Blog Post

Advancing Tech Equity in Our Sector: Introducing NTEN’s 2025 Equity Guide for Nonprofit Technology

Are our technology practices helping or harming the communities we serve? As digital tools become more deeply woven into every part of nonprofit work, from client services and communications to data collection and decision-making, it essential that we pause and ask this question.

It's a question that guides Technology Stewardship: just because we can, should we? And if we are, are we being intentionally inclusive by design?

NTEN’s newly updated Equity Guide for Nonprofit Technology gives you some useful starting points. Designed specifically for nonprofit staff, funders, and technology providers, the guide helps organizations centre equity, especially racial equity, in how we use, fund, and create technology.

Whether your team is selecting a new CRM, implementing AI tools, or receiving a tech donation, the guide offers practical and actionable guidelines to ensure that these decisions support justice, inclusion, and community power.

Why this matters to Immigrant and Refugee-Serving organizations

For organizations working with Newcomers, technology can be a lifeline or a barrier. The guide speaks directly to the real-world challenges many of you face, such as:

  • Ensuring language and accessibility in digital training and communication tools.
  • Navigating funding pressures that force quick tech adoption without community input.
  • Addressing the harms of surveillance and data misuse, especially in vulnerable communities.
  • Designing remote and hybrid work practices that support diverse staff needs.

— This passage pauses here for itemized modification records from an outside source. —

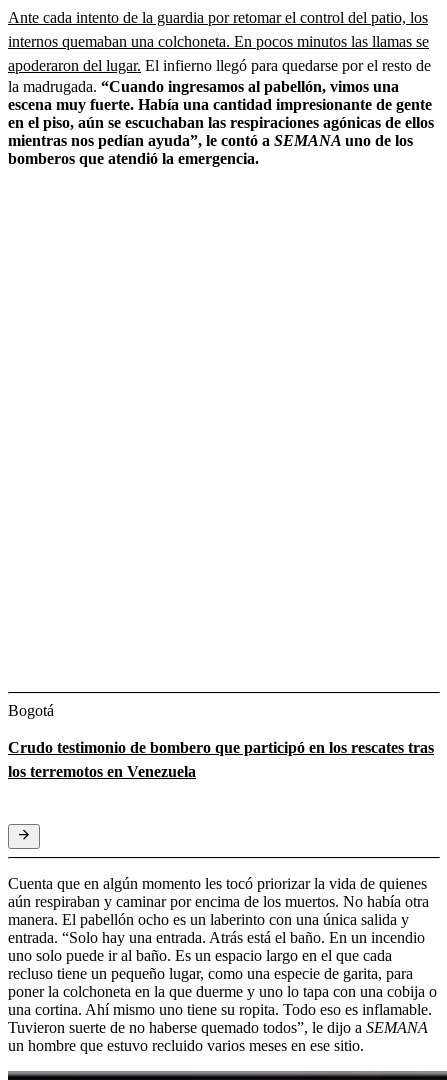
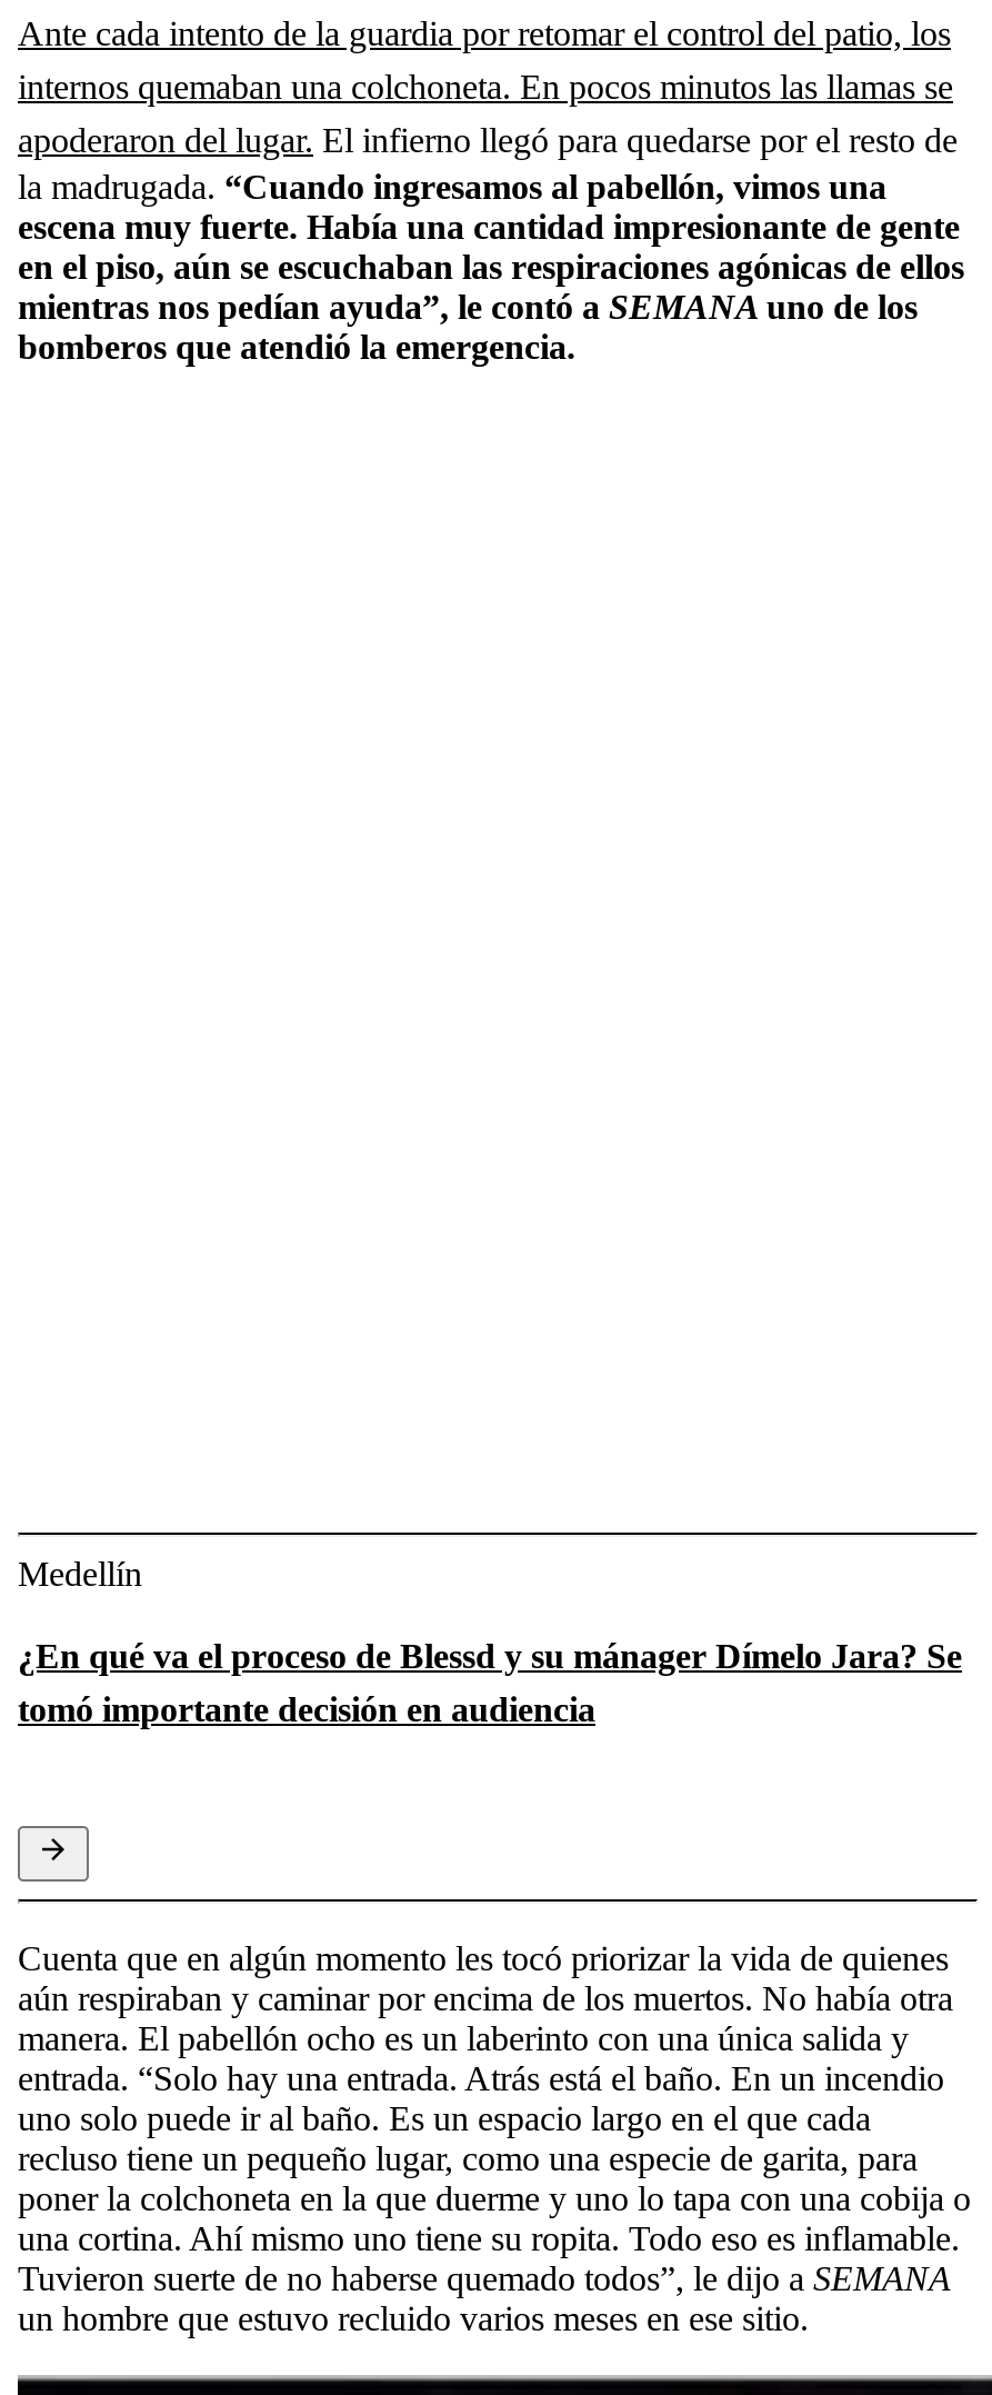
[8,702,54,719] Bogotá -> [18,1554,142,1592] Medellín
[8,739,434,780] Crudo testimonio de bombero que participó en los rescates tras | los terremotos en Venezuela -> [18,1636,962,1727] ¿En qué va el proceso de Blessd y su mánager Dímelo Jara? Se | tomó importante decisión en audiencia

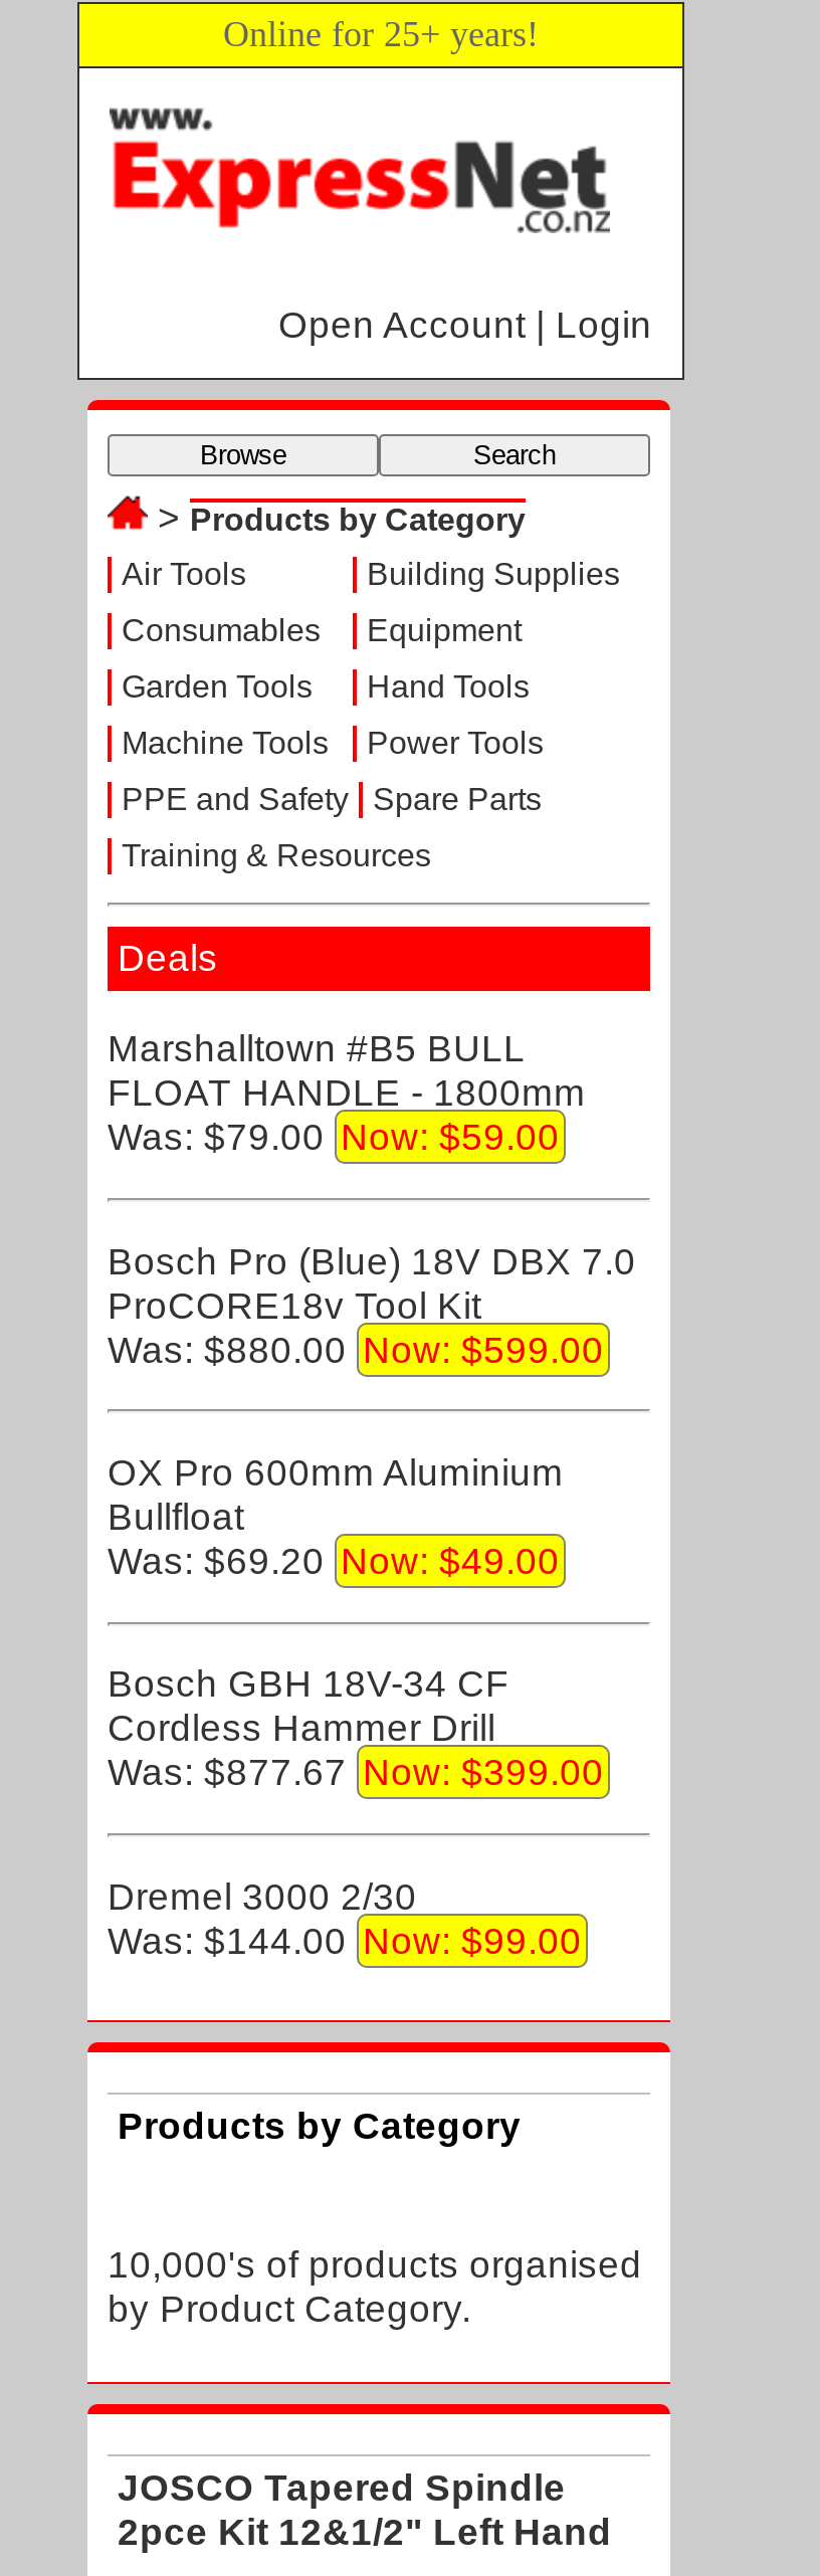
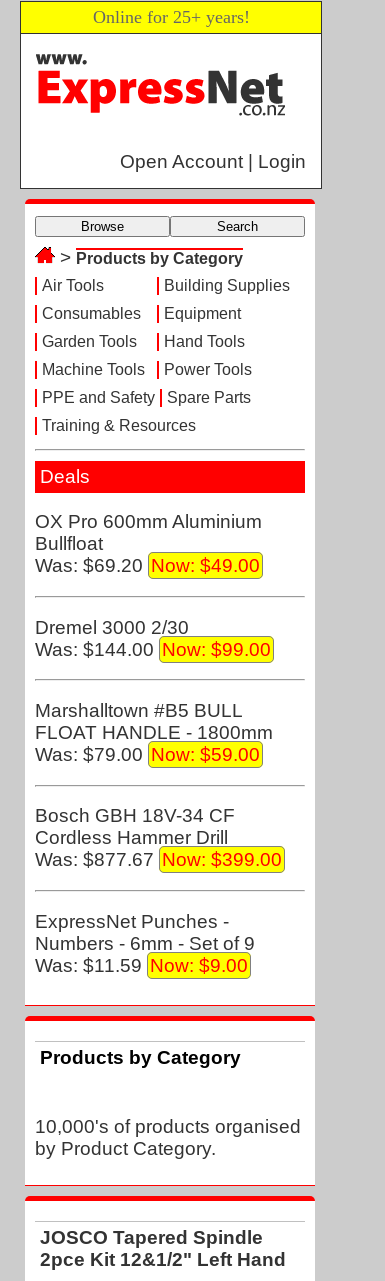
moved [108,1028,586,1158] -> [35,700,273,765]: Marshalltown #B5 BULL | FLOAT HANDLE - 1800mm | Was: $79.00 Now: $59.00
[108,1239,636,1370] Bosch Pro (Blue) 18V DBX 7.0 | ProCORE18v Tool Kit | Was: $880.00 Now: $599.00 -> none
moved [108,1451,564,1582] -> [35,511,262,576]: OX Pro 600mm Aluminium | Bullfloat | Was: $69.20 Now: $49.00
moved [108,1663,604,1793] -> [35,805,282,870]: Bosch GBH 18V-34 CF | Cordless Hammer Drill | Was: $877.67 Now: $399.00
none -> [35,911,255,976] ExpressNet Punches - | Numbers - 6mm - Set of 9 | Was: $11.59 Now: $9.00
moved [108,1875,582,1961] -> [35,617,271,660]: Dremel 3000 2/30 | Was: $144.00 Now: $99.00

The Equity Guide acknowledges that not all nonprofits have the same resources, but it provides scalable practices rooted in community accountability and systemic change. It recognizes that equity in tech is about more than tools, it is about power, process, and participation.

What’s Inside

The guide is divided into three major sections:

  1. Using Technology: Equitable policies for staff training, hiring, equipment access, remote work, and constituent involvement in tech decisions.
  2. Funding Technology: Guidelines for funders to support sustainable, inclusive, and experimental tech work in nonprofits — not just flashy projects.
  3. Creating Technology: Standards for vendors and developers building tools for the sector, emphasizing accessibility, transparency, and community impact.

How You Can Use It

This guide is not a checklist. It’s a living document meant to guide your technology strategy, policy, hiring, budgeting, and evaluation. You can:

  • Start conversations with your team about how tech is helping or hurting equity in your organization.
  • Advocate with funders for more flexible and meaningful tech support.
  • Influence technology creators to consider your community's lived experience in their designs.

NTEN also also released a companion resource with 28 questions to help your board engage in meaningful conversations about technology.